Observers say the military — or ".mil" — sector is reasonably well-protected and armed with significant offensive capability. But the Department of Homeland Security, tasked with defending the nonmilitary ".gov" domain, has proven woefully inadequate.
In June, the department's inspector general reported that DHS's cyber-security wing is chronically understaffed, roiled by constant turnover, and moving far too slowly to keep up with hackers.
Langevin, the Rhode Island congressman, adds that Homeland Security suffers from a prestige problem. "That is a new agency that is still struggling to stand itself up," he says. "It doesn't have the long institutional history and respect behind it that other departments have."

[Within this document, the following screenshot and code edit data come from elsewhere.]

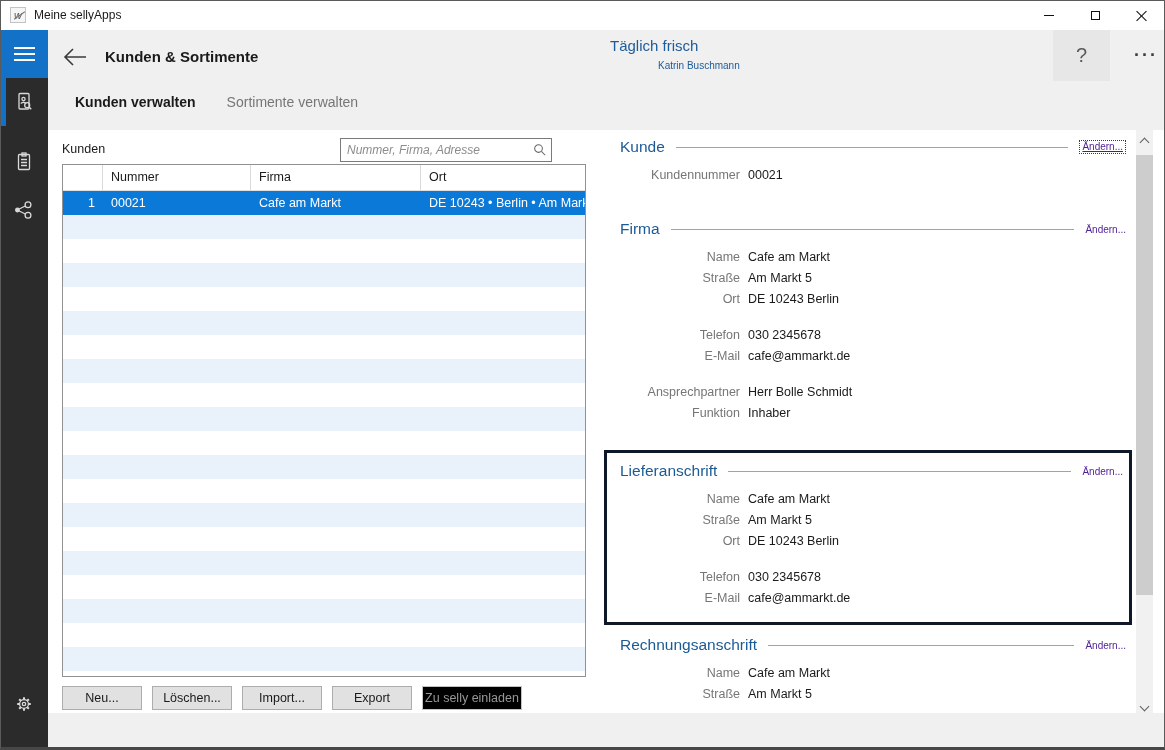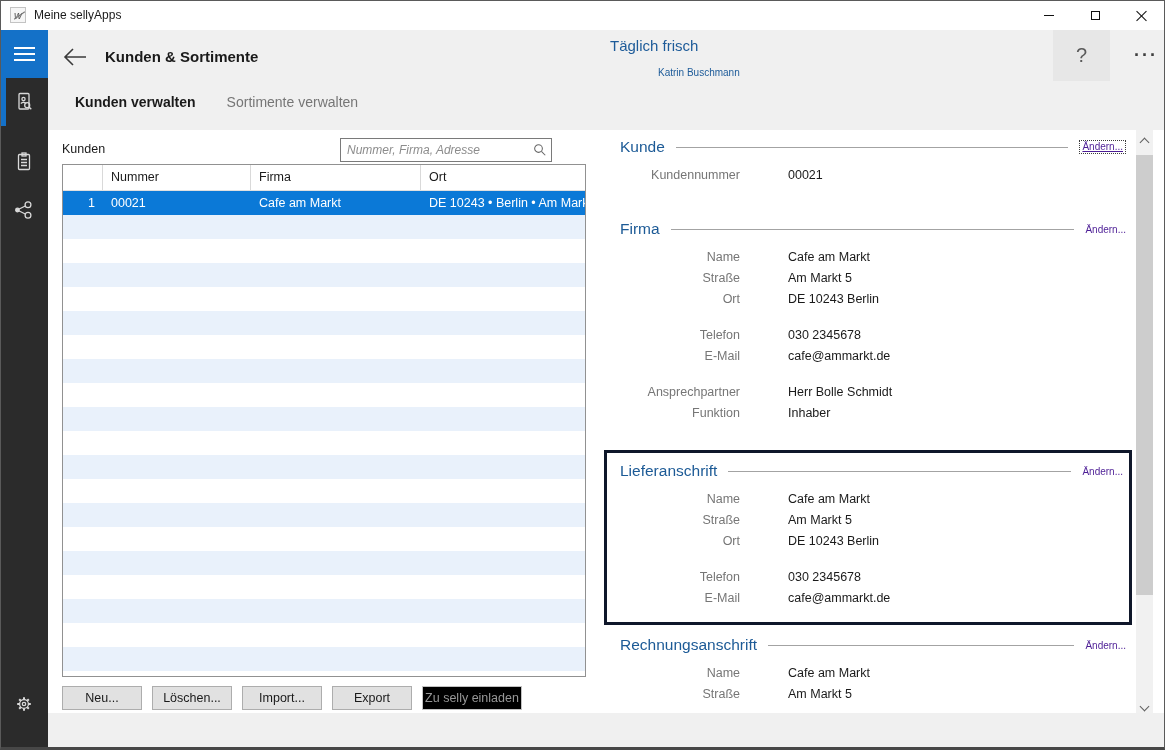--- a/index.html
+++ b/index.html
@@ -35,7 +35,7 @@
   .page-title { position:absolute; left:57px; top:18px; font-size:15px; font-weight:bold; color:#1a1a1a; }
   .account { position:absolute; left:562px; top:7px; }
   .account-name { font-size:15px; color:#1d5b99; }
-  .account-user { margin-top:13px; font-size:10px; color:#1d5b99;padding-left:48px; }
+  .account-user { margin-top:6px; font-size:10px; color:#1d5b99;padding-left:48px; }
   .help-btn { position:absolute; left:1005px; top:0; width:57px; height:51px; background:#e7e7e7; border:none; font-size:20px; color:#5a5a5a; font-family:"Liberation Sans",sans-serif; }
   .more-btn { position:absolute; left:1077px; top:0; width:42px; height:51px; background:transparent; border:none; font-size:18px; font-weight:bold; letter-spacing:2px; color:#3f3f3f; }
   .tabs { position:absolute; left:27px; top:64px; display:flex; gap:31px; }

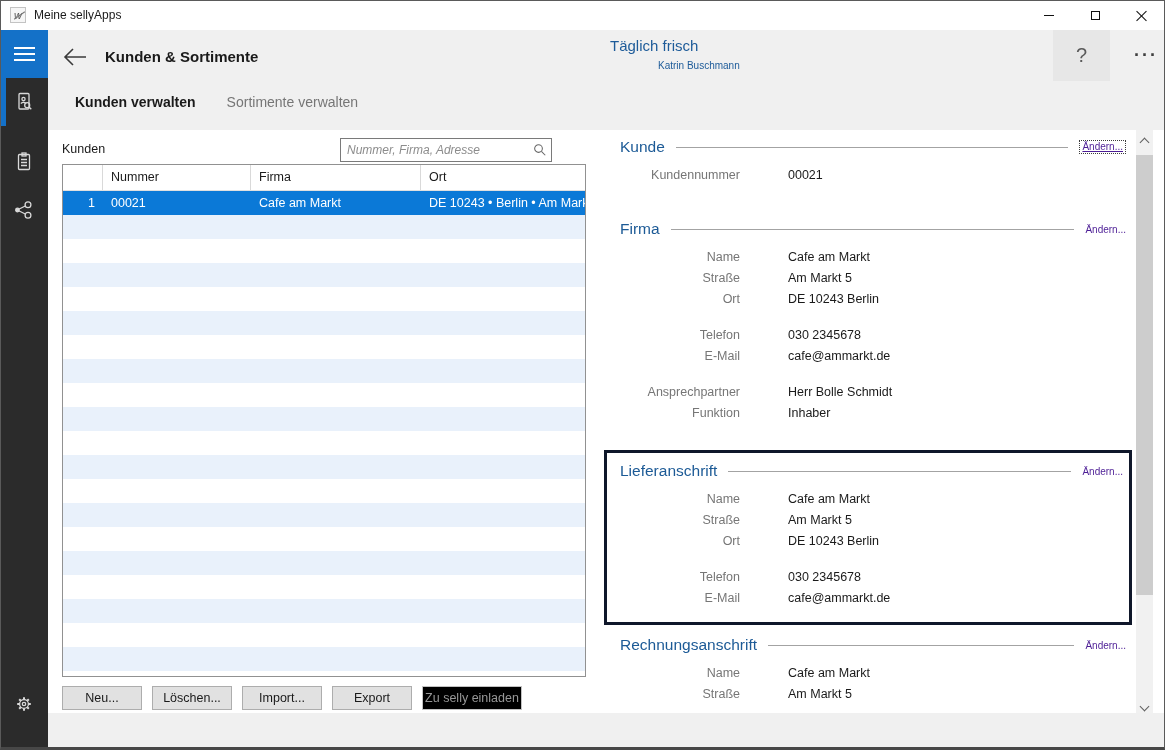--- a/index.html
+++ b/index.html
@@ -79,7 +79,7 @@
   .sec-action { font-size:10px; color:#4c1d95; text-decoration:none; white-space:nowrap; }
   .sec-action.focused { border:1px dotted #3c3c3c; padding:0 2px 1px 2px; text-decoration:underline; }
   .sec-rows { margin-top:6px; }
-  .drow { display:flex; height:21px; align-items:flex-start;gap:40px; }
+  .drow { display:flex; height:21px; align-items:flex-start; }
   .drow.gap { margin-top:15px; }
   .dlabel { width:120px; text-align:right; font-size:12.5px; color:#767676; padding-top:2px; }
   .dvalue { margin-left:8px; font-size:12.5px; color:#1a1a1a; padding-top:2px; }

But even if the administration is able to shore up its defense of the .gov sector — and analysts say the White House is making some progress there — a more fundamental problem remains.
Much of the infrastructure that our military, government, and businesses depend upon — the power grid, telecommunications, and the like — is privately controlled. And industry, focused on profit above all else, has little incentive to make substantial investments in hardening that infrastructure against a low-probability threat.
"They believe if there's a true catastrophe, that the government will step in" and clean up after their mess, says Herbert Lin, a scientist with the National Research Council and author of a major report on offensive cyber warfare. "And they're probably right."
Of course Congress could, in theory, press industry to do more: requiring the utilities to buttress their defenses or imposing liability on Microsoft for the buggy software that makes so many computers vulnerable to attack.
But here, we run up against the limits imposed by our politics. Business is powerful. And heavy regulation of the marketplace, whatever the sins of Enron and Bear Stearns, remains anathema.
Even the Obama administration, which gets substantially higher marks on cyber security than the Bush or Clinton White Houses, has struggled to reconcile the imperatives of security and economic growth.
Last summer, interim cyber-security czar Melissa Hathaway, widely believed to have the inside track on the permanent job, resigned her post after reportedly clashing with Larry Summers and other economic advisers who wanted to have substantial influence on her work.
The eventual appointee — former Microsoft security chief Howard Schmidt — won greater independence from the administration's economic apparatus than contemplated during Hathaway's time. But the larger tension remains.
Even as the administration sounds the alarm on cyber security, notes Harvard University law professor Jack Goldsmith, it pushes for expanded bandwidth, computerized health records, and networked smart grids — all of which open new avenues for attack.
But the press for economic growth is not the only check on a major security upgrade. Bedrock beliefs in privacy and freedom of speech also stand in the way of figures like Mike McConnell, who served as director of national intelligence under President George W. Bush and argues that we need to "re-engineer the Internet" to allow for an easier tracing of online activity.
Indeed, convincing a public only dimly aware of the cyber threat to trade economic growth and privacy for enhanced online security will probably take more than the pleadings of a few former White House hands.